If you're in Canada and you've ordered anything from the United States, chances are you've been blindsided by a broker fee. The UPS guy shows up at your door and says you owe UPS what amounts to close to what you paid for the item in the first place. DON'T PAY IT. You can avoid broker fees if...




www.theartofdoingstuff.com


----------



## Stephenlouis (Jun 24, 2019)

I've emailed them to see if they have another option. I'll let you know what I hear.


----------



## knight_yyz (Mar 14, 2015)

I did the brokerage thing myself once. I ordered a car part for 80 bucks. When UPS showed up they wanted over 80 bucks in brokerage fees. I was outraged. After numerous phone calls I was told I could go to UPS depot in Fort Erie. CBSA was in the same building. I went to UPS got some paperwork, walked over to CBSA counter, paid the taxes, went back to UPS and got my item. Cost me gas money but not 80 bucks worth.


----------



## 2manyGuitars (Jul 6, 2009)

knight_yyz said:


> I did the brokerage thing myself once. I ordered a car part for 80 bucks. When UPS showed up they wanted over 80 bucks in brokerage fees. I was outraged. After numerous phone calls I was told I could go to UPS depot in Fort Erie. CBSA was in the same building. I went to UPS got some paperwork, walked over to CBSA counter, paid the taxes, went back to UPS and got my item. Cost me gas money but not 80 bucks worth.


Yup. You can do it all electronically except the CBSA part (and maybe with COVID, there’s a way to do it online). Once you get your tracking number, you get UPS to email you an invoice which you give to CBSA, who then determine the product category and any applicable taxes/duties. You pay those to CBSA and they give you a clearance form that you email back to UPS. Done.


----------



## hammerstein (Oct 17, 2017)

I have been tempted a few times to buy one, but I'm in the same boat.. The amount that it costs to get it here defeats the purpose of buying a cheap guitar.


----------



## DavidP (Mar 7, 2006)

Stephenlouis said:


> I've emailed them to see if they have another option. I'll let you know what I hear.

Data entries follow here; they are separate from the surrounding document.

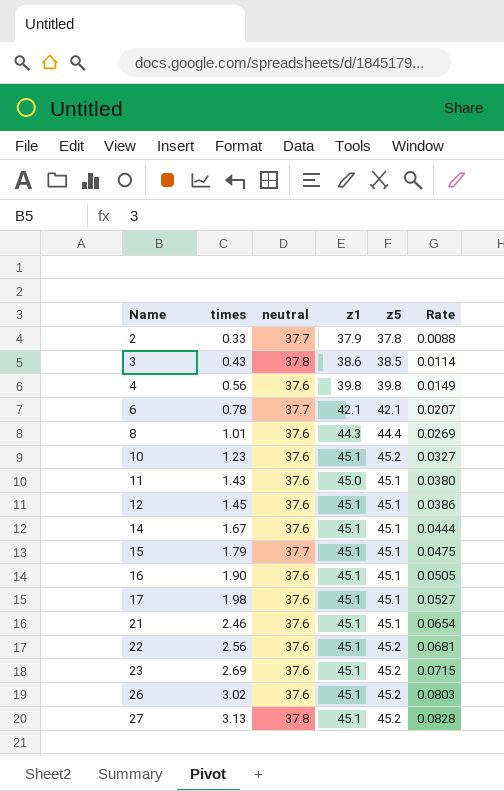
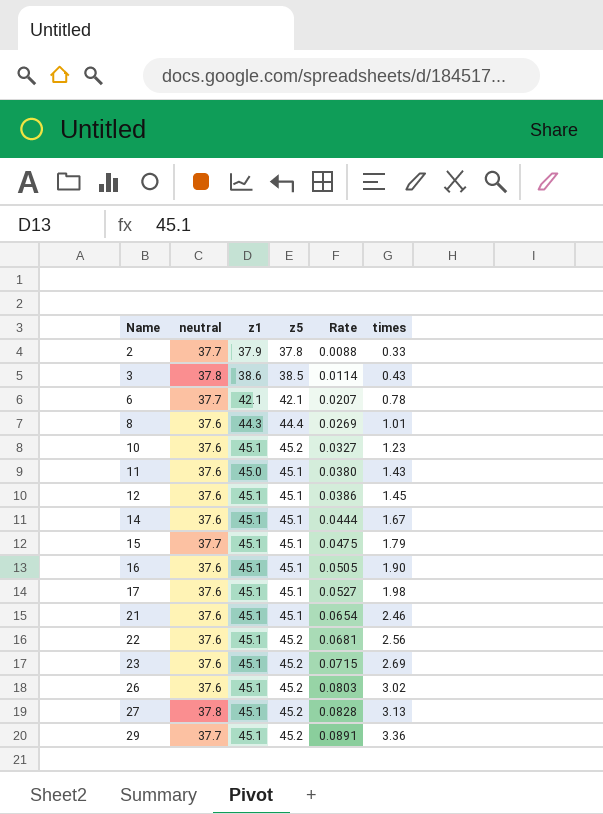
column times | position: 2 -> 6
row 4: 0.56 | 37.6 | 39.8 | 39.8 | 0.0149 -> none
row 29: none -> 37.7 | 45.1 | 45.2 | 0.0891 | 3.36

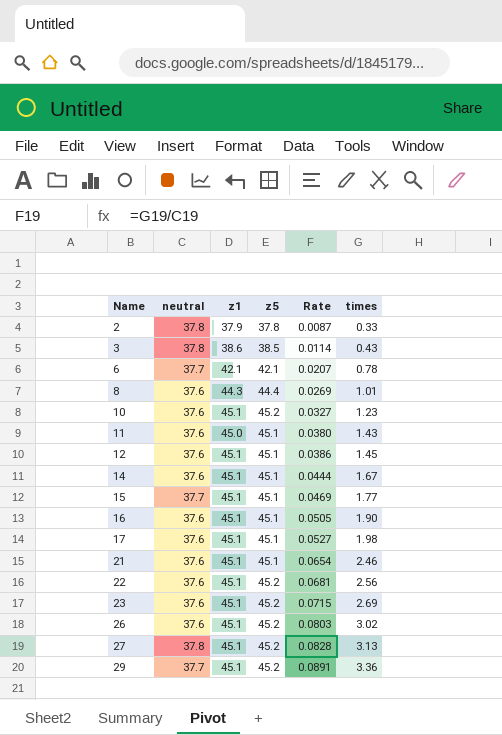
2 | neutral: 37.7 -> 37.8
2 | Rate: 0.0088 -> 0.0087
15 | Rate: 0.0475 -> 0.0469
15 | times: 1.79 -> 1.77

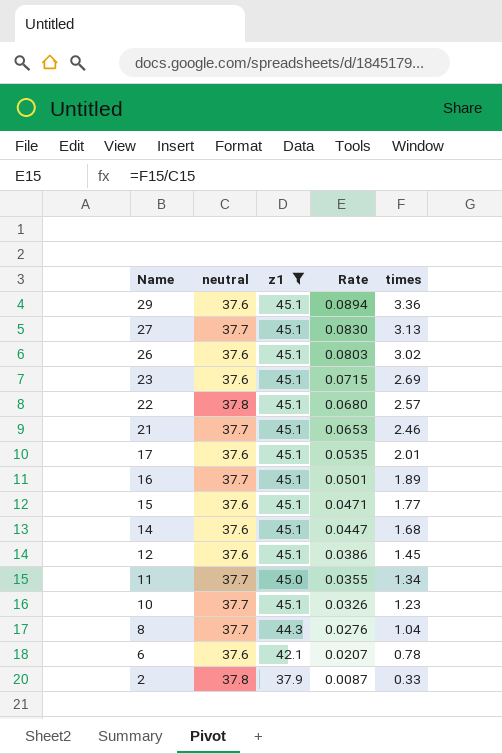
filter: none -> z1 != 38.6
row order: Name ascending -> Name descending
column z5 | position: 4 -> none
29 | neutral: 37.7 -> 37.6
29 | Rate: 0.0891 -> 0.0894
27 | neutral: 37.8 -> 37.7
27 | Rate: 0.0828 -> 0.0830
22 | neutral: 37.6 -> 37.8
22 | Rate: 0.0681 -> 0.0680
22 | times: 2.56 -> 2.57
21 | neutral: 37.6 -> 37.7
21 | Rate: 0.0654 -> 0.0653
17 | Rate: 0.0527 -> 0.0535
17 | times: 1.98 -> 2.01
16 | neutral: 37.6 -> 37.7
16 | Rate: 0.0505 -> 0.0501
16 | times: 1.90 -> 1.89
15 | neutral: 37.7 -> 37.6
15 | Rate: 0.0469 -> 0.0471
14 | Rate: 0.0444 -> 0.0447
14 | times: 1.67 -> 1.68
11 | neutral: 37.6 -> 37.7
11 | Rate: 0.0380 -> 0.0355
11 | times: 1.43 -> 1.34
10 | neutral: 37.6 -> 37.7
10 | Rate: 0.0327 -> 0.0326
8 | neutral: 37.6 -> 37.7
8 | Rate: 0.0269 -> 0.0276
8 | times: 1.01 -> 1.04
6 | neutral: 37.7 -> 37.6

Thanks for digging deeper -- I wonder if it could go via the German postal service and then over to good ol' Canada Post.


----------



## fretzel (Aug 8, 2014)

Looks nice and good price. I like the headstock better than an epi.


----------



## Stephenlouis (Jun 24, 2019)

DavidP said:


> Thanks for digging deeper -- I wonder if it could go via the German postal service and then over to good ol' Canada Post.


No worries, they have a guitar I want too. Just for the paisley, well and I hear they sound great.


----------



## 2manyGuitars (Jul 6, 2009)

Man! I didn’t realize how good the price was on these! If they’re made in the same Indonesian factory as the Supro stuff, they’re probably really nice guitars.










I’m telling you...
Go UPS and broker it yourself.


----------



## Tone Chaser (Mar 2, 2014)

There is a Canadian guy, Landon Bailey, who does YouTube reviews. He did one on Harley Benton LP Junior vs. Epiphone LP Junior inspired by Gibson. He says exactly what it cost him to get that guitar into Canada. A complete breakdown of costs. I think it came out to something like $472 CDN, all in. If my memory is half functioning.


----------



## sillyak (Oct 22, 2016)

DavidP said:


> Thanks for digging deeper -- I wonder if it could go via the German postal service and then over to good ol' Canada Post.


Apparently not with the pandemic. There was a thread about it on TGP, it was said there that they are only shipping with the private couriers for the time being due to the pandemic.


----------



## knight_yyz (Mar 14, 2015)

Darrell Braun, (youtuber) whom I do not watch very often just ordered a PrS copy from Harley Benton and said it took about a week. I'm surprised because i had a really hard time getting something shipped from Germany a few months ago


----------



## Tarbender (Apr 7, 2006)

In October, I ordered a HB-35 plus (ES335 copy) to replace my Gibson ES-335. I was shocked to received it 4 days later via UPS. Duty/taxes came to $56.63 and UPS charged $11.30 for clearing it. I don't know about others, but for me to get all the doc's and then hike all the way up to Pearson Airport to get the clearance doc's then submit them to UPS before they schedule delivery just doesn't make sense to save $11.30 and delay delivery by a day or two or three. Just my 2 cents.


----------



## DrumBob (Aug 17, 2014)

2manyGuitars said:


> Man! I didn’t realize how good the price was on these! If they’re made in the same Indonesian factory as the Supro stuff, they’re probably really nice guitars.
> 
> View attachment 341701
> 
> ...


Here's another coincidence; I've been thinking about buying one of these Harley-Benton Juniors too, but in red. I don't like their mustard yellow TV finish.


----------



## 2manyGuitars (Jul 6, 2009)

Tarbender said:


> In October, I ordered a HB-35 plus (ES335 copy) to replace my Gibson ES-335. I was shocked to received it 4 days later via UPS. Duty/taxes came to $56.63 and UPS charged $11.30 for clearing it. I don't know about others, but for me to get all the doc's and then hike all the way up to Pearson Airport to get the clearance doc's then submit them to UPS before they schedule delivery just doesn't make sense to save $11.30 and delay delivery by a day or two or three. Just my 2 cents.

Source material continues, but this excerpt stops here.